* Your assignment: Below are records to return verbatim; the pictures are to be dropped.

* Data provided:
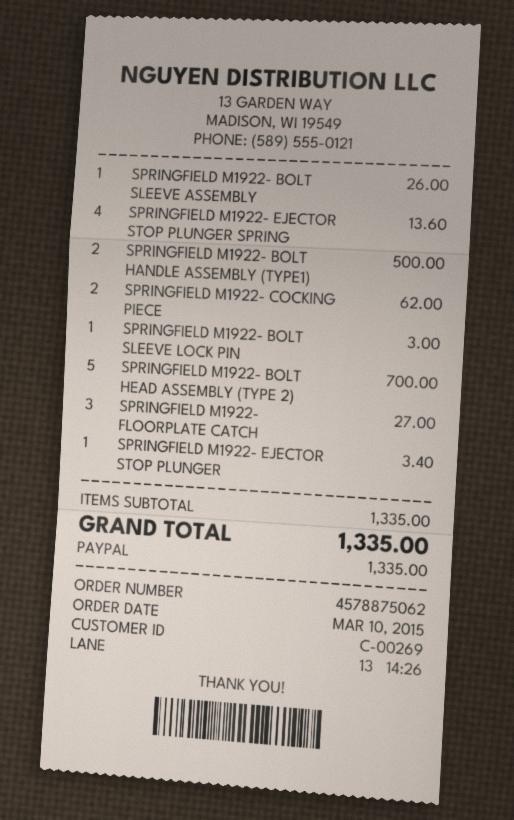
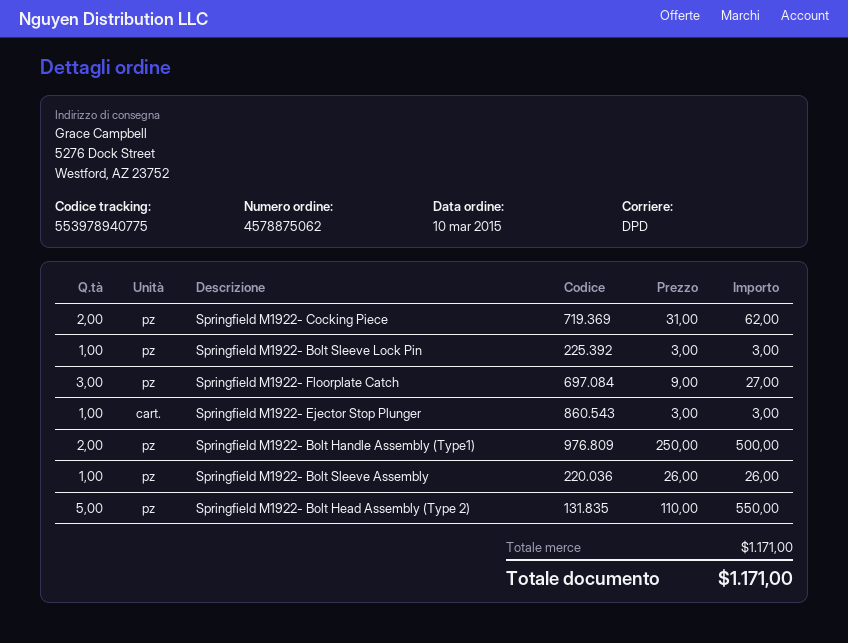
SPRINGFIELD M1922- EJECTOR STOP PLUNGER SPRING: 4 for 13.60 -> none
SPRINGFIELD M1922- BOLT HEAD ASSEMBLY (TYPE 2): 5 for 700.00 -> 5 for 550.00
SPRINGFIELD M1922- EJECTOR STOP PLUNGER: 1 for 3.40 -> 1 for 3.00
subtotal: 1335.00 -> 1171.00
total: 1335.00 -> 1171.00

* Response to the exercise:
SPRINGFIELD M1922- EJECTOR STOP PLUNGER SPRING: 4 for 13.60 -> none
SPRINGFIELD M1922- BOLT HEAD ASSEMBLY (TYPE 2): 5 for 700.00 -> 5 for 550.00
SPRINGFIELD M1922- EJECTOR STOP PLUNGER: 1 for 3.40 -> 1 for 3.00
subtotal: 1335.00 -> 1171.00
total: 1335.00 -> 1171.00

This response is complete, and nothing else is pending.